Content revision data:
═══

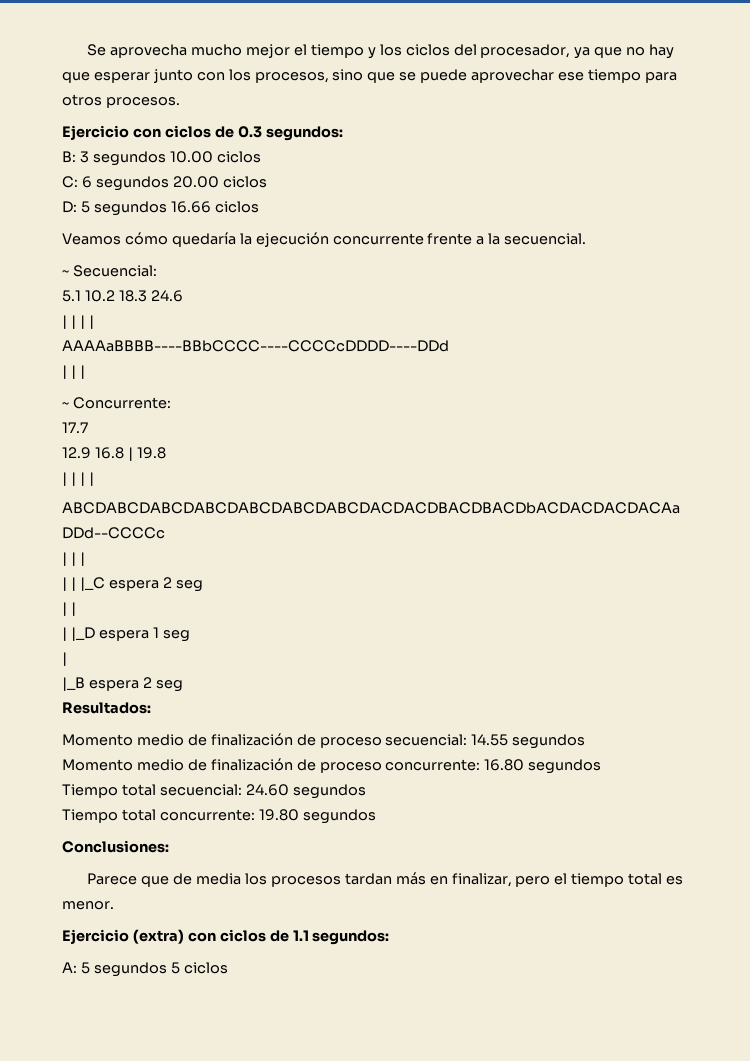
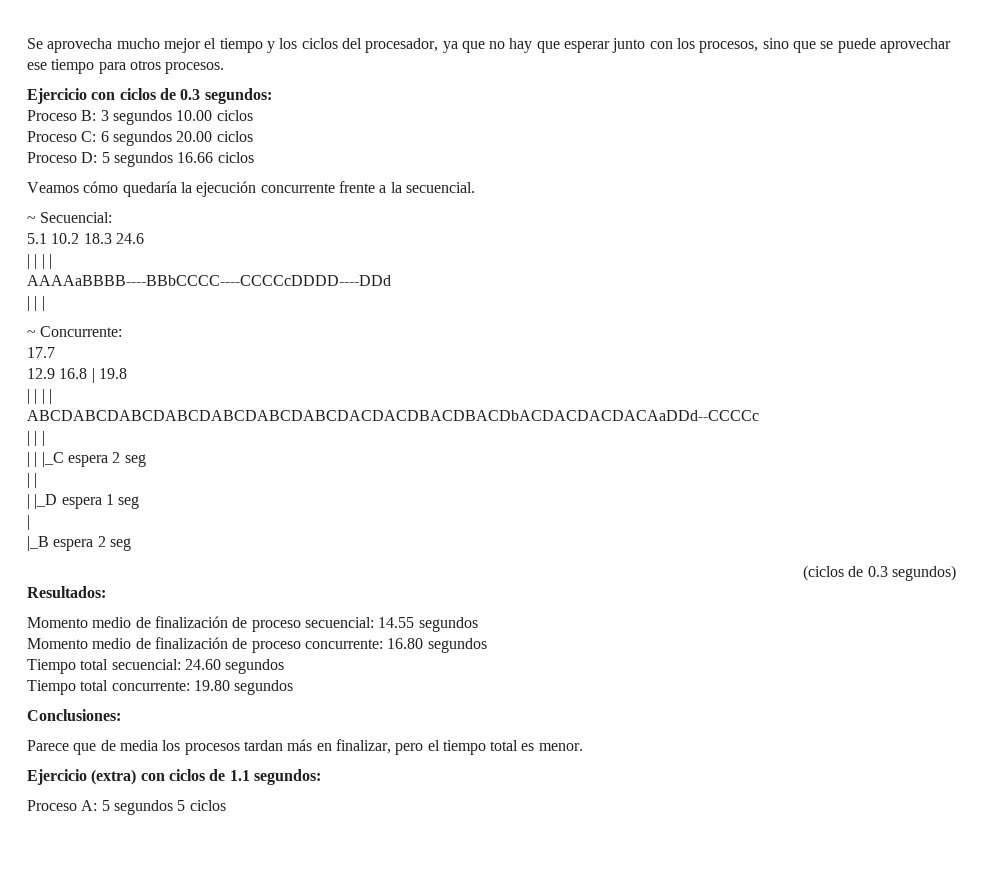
- B: 3 segundos 10.00 ciclos
+ Proceso B: 3 segundos 10.00 ciclos
- C: 6 segundos 20.00 ciclos
+ Proceso C: 6 segundos 20.00 ciclos
- D: 5 segundos 16.66 ciclos
+ Proceso D: 5 segundos 16.66 ciclos
+ (ciclos de 0.3 segundos)
- A: 5 segundos 5 ciclos
+ Proceso A: 5 segundos 5 ciclos

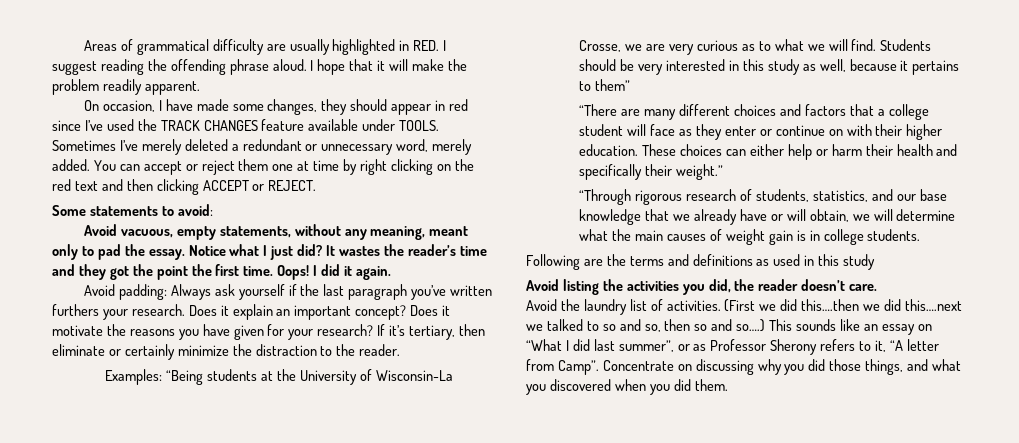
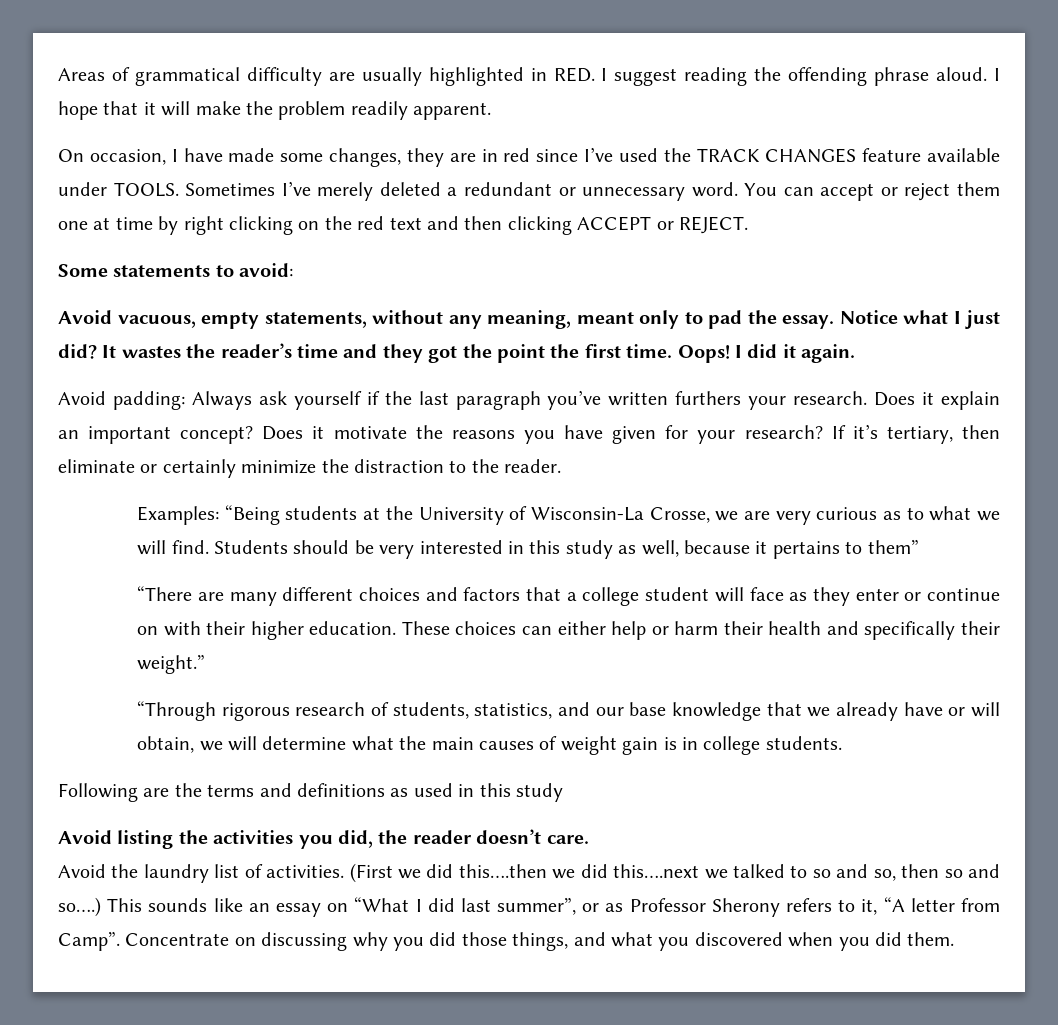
- On occasion, I have made some changes, they should appear in red since I’ve used the TRACK CHANGES feature available under TOOLS.
+ On occasion, I have made some changes, they are in red since I’ve used the TRACK CHANGES feature available under TOOLS.
- Sometimes I’ve merely deleted a redundant or unnecessary word, merely added.
+ Sometimes I’ve merely deleted a redundant or unnecessary word.

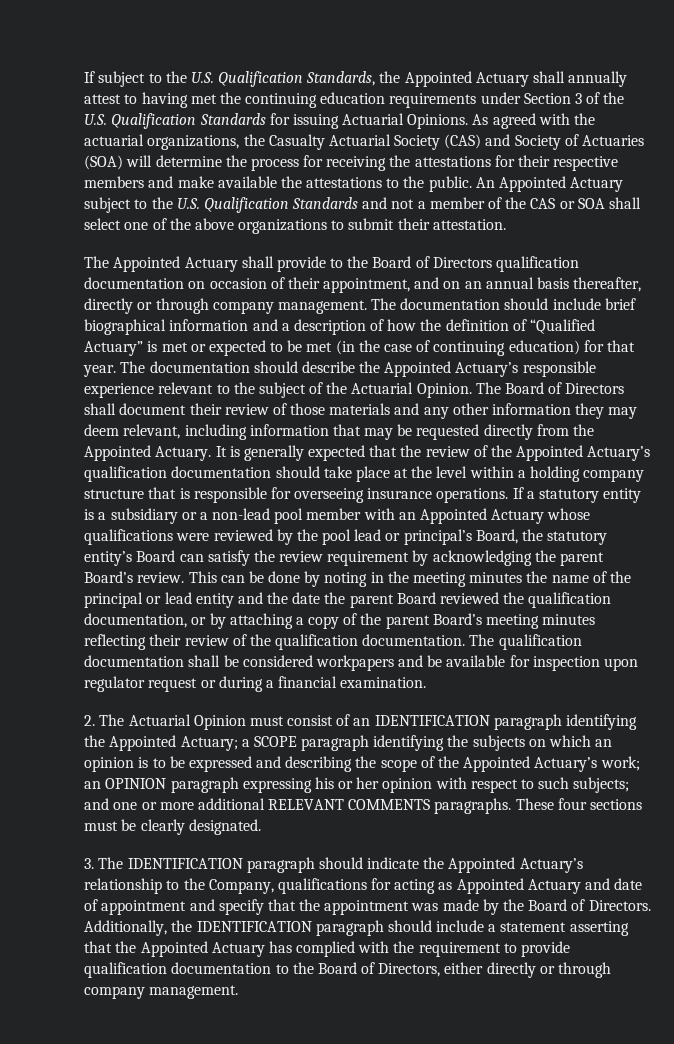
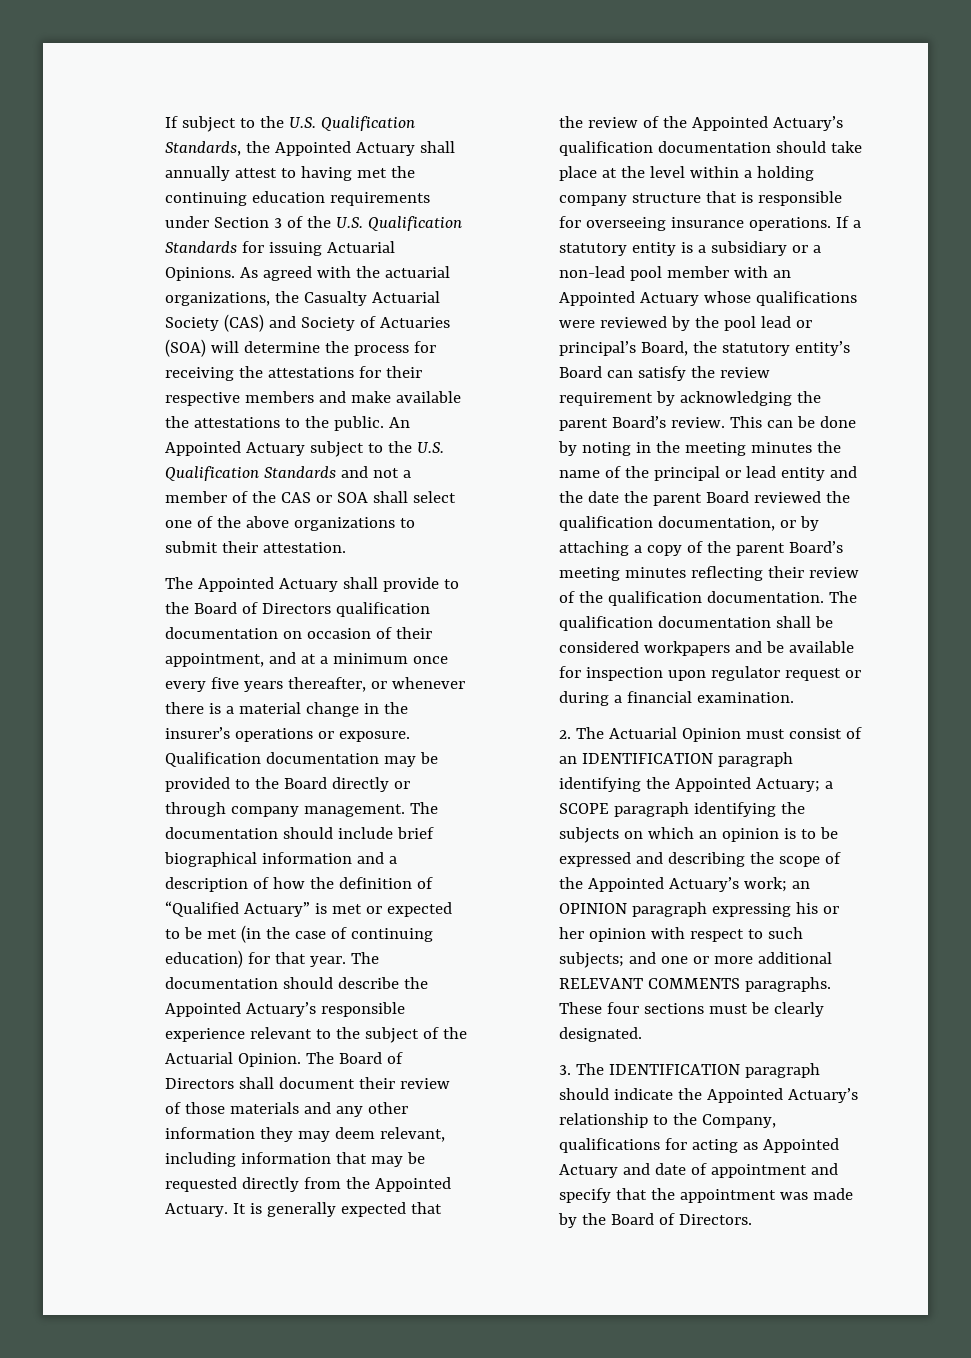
- The Appointed Actuary shall provide to the Board of Directors qualification documentation on occasion of their appointment, and on an annual basis thereafter, directly or through company management.
+ The Appointed Actuary shall provide to the Board of Directors qualification documentation on occasion of their appointment, and at a minimum once every five years thereafter, or whenever there is a material change in the insurer’s operations or exposure. Qualification documentation may be provided to the Board directly or through company management.
- Additionally, the IDENTIFICATION paragraph should include a statement asserting that the Appointed Actuary has complied with the requirement to provide qualification documentation to the Board of Directors, either directly or through company management.

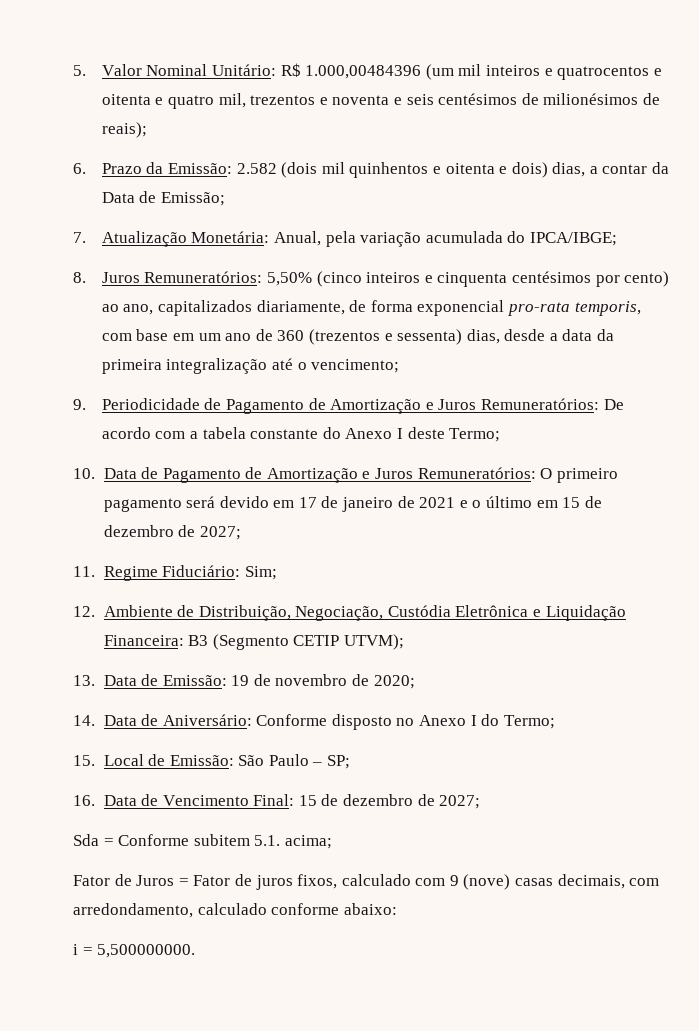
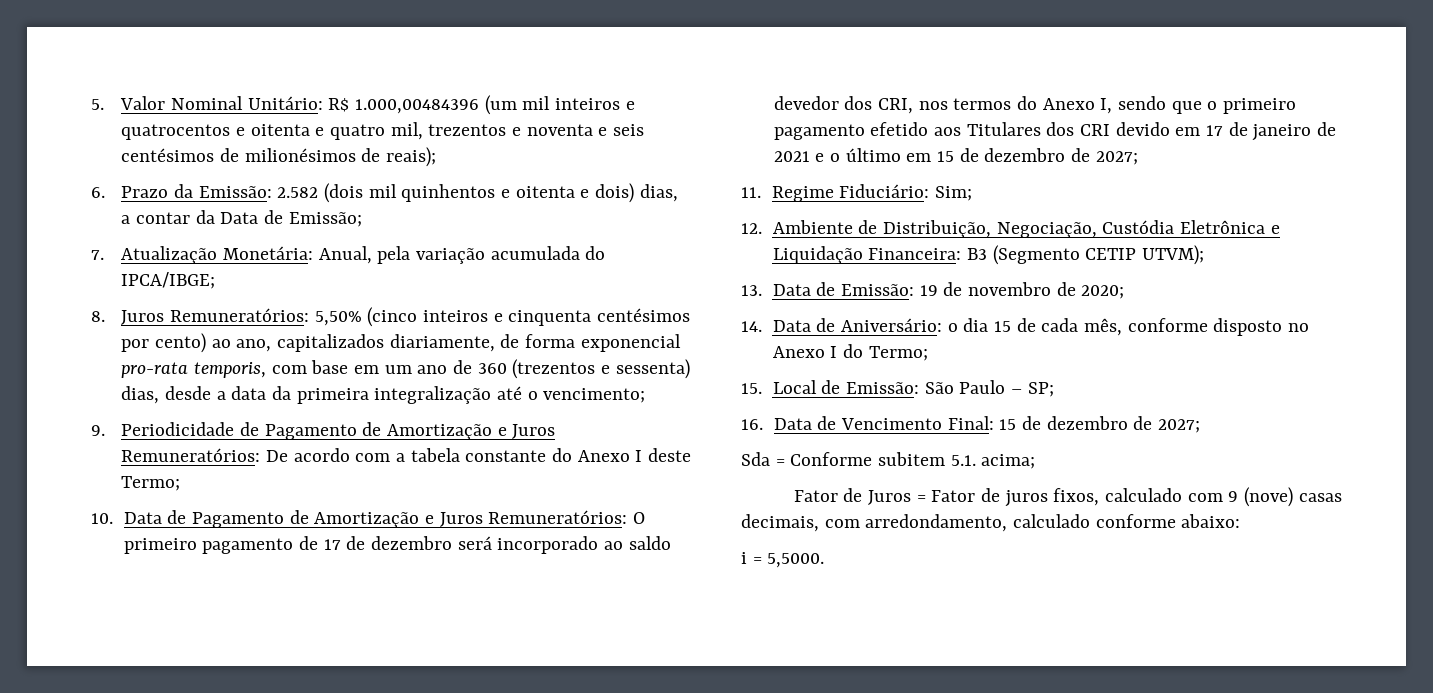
- 10. Data de Pagamento de Amortização e Juros Remuneratórios: O primeiro pagamento será devido em 17 de janeiro de 2021 e o último em 15 de dezembro de 2027;
+ 10. Data de Pagamento de Amortização e Juros Remuneratórios: O primeiro pagamento de 17 de dezembro será incorporado ao saldo devedor dos CRI, nos termos do Anexo I, sendo que o primeiro pagamento efetido aos Titulares dos CRI devido em 17 de janeiro de 2021 e o último em 15 de dezembro de 2027;
- 14. Data de Aniversário: Conforme disposto no Anexo I do Termo;
+ 14. Data de Aniversário: o dia 15 de cada mês, conforme disposto no Anexo I do Termo;
- i = 5,500000000.
+ i = 5,5000.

═══

PROBLEM DESCRIPTION:
Repeat, without pictures, exactly the lines of the data above from the one containing "changes, they are" through the one containing "- Additionally, the", including both and adding nothing.

OUTPUT FOR THIS EXERCISE:
+ On occasion, I have made some changes, they are in red since I’ve used the TRACK CHANGES feature available under TOOLS.
- Sometimes I’ve merely deleted a redundant or unnecessary word, merely added.
+ Sometimes I’ve merely deleted a redundant or unnecessary word.

- The Appointed Actuary shall provide to the Board of Directors qualification documentation on occasion of their appointment, and on an annual basis thereafter, directly or through company management.
+ The Appointed Actuary shall provide to the Board of Directors qualification documentation on occasion of their appointment, and at a minimum once every five years thereafter, or whenever there is a material change in the insurer’s operations or exposure. Qualification documentation may be provided to the Board directly or through company management.
- Additionally, the IDENTIFICATION paragraph should include a statement asserting that the Appointed Actuary has complied with the requirement to provide qualification documentation to the Board of Directors, either directly or through company management.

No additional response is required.